┏━━
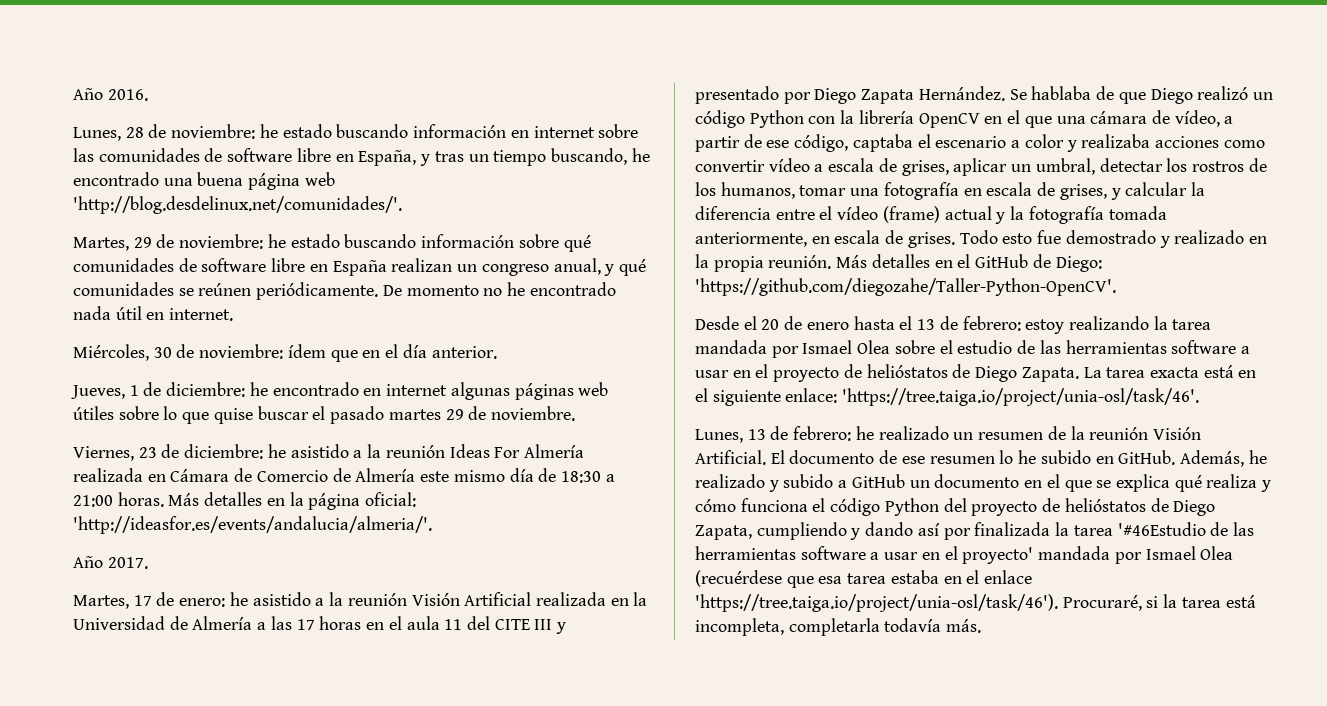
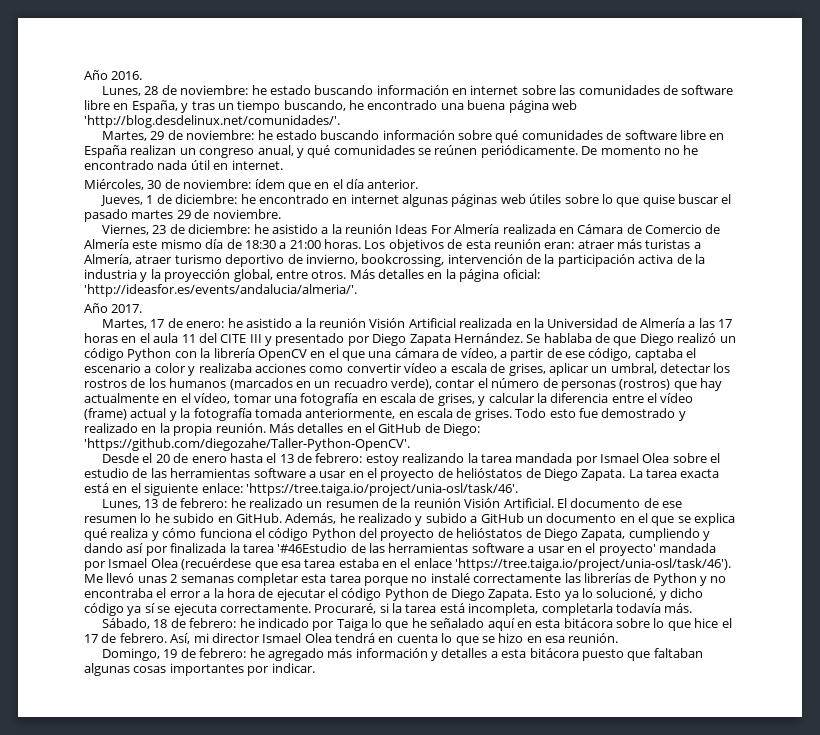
+ Los objetivos de esta reunión eran: atraer más turistas a Almería, atraer turismo deportivo de invierno, bookcrossing, intervención de la participación activa de la industria y la proyección global, entre otros.
- Se hablaba de que Diego realizó un código Python con la librería OpenCV en el que una cámara de vídeo, a partir de ese código, captaba el escenario a color y realizaba acciones como convertir vídeo a escala de grises, aplicar un umbral, detectar los rostros de los humanos, tomar una fotografía en escala de grises, y calcular la diferencia entre el vídeo (frame) actual y la fotografía tomada anteriormente, en escala de grises.
+ Se hablaba de que Diego realizó un código Python con la librería OpenCV en el que una cámara de vídeo, a partir de ese código, captaba el escenario a color y realizaba acciones como convertir vídeo a escala de grises, aplicar un umbral, detectar los rostros de los humanos (marcados en un recuadro verde), contar el número de personas (rostros) que hay actualmente en el vídeo, tomar una fotografía en escala de grises, y calcular la diferencia entre el vídeo (frame) actual y la fotografía tomada anteriormente, en escala de grises.
- Además, he realizado y subido a GitHub un documento en el que se explica qué realiza y cómo funciona el código Python del proyecto de helióstatos de Diego Zapata, cumpliendo y dando así por finalizada la tarea '#46Estudio de las herramientas software a usar en el proyecto' mandada por Ismael Olea (recuérdese que esa tarea estaba en el enlace 'https://tree.taiga.io/project/unia-osl/task/46'). Procuraré, si la tarea está incompleta, completarla todavía más.
+ Además, he realizado y subido a GitHub un documento en el que se explica qué realiza y cómo funciona el código Python del proyecto de helióstatos de Diego Zapata, cumpliendo y dando así por finalizada la tarea '#46Estudio de las herramientas software a usar en el proyecto' mandada por Ismael Olea (recuérdese que esa tarea estaba en el enlace 'https://tree.taiga.io/project/unia-osl/task/46'). Me llevó unas 2 semanas completar esta tarea porque no instalé correctamente las librerías de Python y no encontraba el error a la hora de ejecutar el código Python de Diego Zapata. Esto ya lo solucioné, y dicho código ya sí se ejecuta correctamente. Procuraré, si la tarea está incompleta, completarla todavía más.
+ Sábado, 18 de febrero: he indicado por Taiga lo que he señalado aquí en esta bitácora sobre lo que hice el 17 de febrero. Así, mi director Ismael Olea tendrá en cuenta lo que se hizo en esa reunión.
+ Domingo, 19 de febrero: he agregado más información y detalles a esta bitácora puesto que faltaban algunas cosas importantes por indicar.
┗━━
**Exercise objective**
Produce a word-for-word copy of the records, omitting all images.

**Your solution**
+ Los objetivos de esta reunión eran: atraer más turistas a Almería, atraer turismo deportivo de invierno, bookcrossing, intervención de la participación activa de la industria y la proyección global, entre otros.
- Se hablaba de que Diego realizó un código Python con la librería OpenCV en el que una cámara de vídeo, a partir de ese código, captaba el escenario a color y realizaba acciones como convertir vídeo a escala de grises, aplicar un umbral, detectar los rostros de los humanos, tomar una fotografía en escala de grises, y calcular la diferencia entre el vídeo (frame) actual y la fotografía tomada anteriormente, en escala de grises.
+ Se hablaba de que Diego realizó un código Python con la librería OpenCV en el que una cámara de vídeo, a partir de ese código, captaba el escenario a color y realizaba acciones como convertir vídeo a escala de grises, aplicar un umbral, detectar los rostros de los humanos (marcados en un recuadro verde), contar el número de personas (rostros) que hay actualmente en el vídeo, tomar una fotografía en escala de grises, y calcular la diferencia entre el vídeo (frame) actual y la fotografía tomada anteriormente, en escala de grises.
- Además, he realizado y subido a GitHub un documento en el que se explica qué realiza y cómo funciona el código Python del proyecto de helióstatos de Diego Zapata, cumpliendo y dando así por finalizada la tarea '#46Estudio de las herramientas software a usar en el proyecto' mandada por Ismael Olea (recuérdese que esa tarea estaba en el enlace 'https://tree.taiga.io/project/unia-osl/task/46'). Procuraré, si la tarea está incompleta, completarla todavía más.
+ Además, he realizado y subido a GitHub un documento en el que se explica qué realiza y cómo funciona el código Python del proyecto de helióstatos de Diego Zapata, cumpliendo y dando así por finalizada la tarea '#46Estudio de las herramientas software a usar en el proyecto' mandada por Ismael Olea (recuérdese que esa tarea estaba en el enlace 'https://tree.taiga.io/project/unia-osl/task/46'). Me llevó unas 2 semanas completar esta tarea porque no instalé correctamente las librerías de Python y no encontraba el error a la hora de ejecutar el código Python de Diego Zapata. Esto ya lo solucioné, y dicho código ya sí se ejecuta correctamente. Procuraré, si la tarea está incompleta, completarla todavía más.
+ Sábado, 18 de febrero: he indicado por Taiga lo que he señalado aquí en esta bitácora sobre lo que hice el 17 de febrero. Así, mi director Ismael Olea tendrá en cuenta lo que se hizo en esa reunión.
+ Domingo, 19 de febrero: he agregado más información y detalles a esta bitácora puesto que faltaban algunas cosas importantes por indicar.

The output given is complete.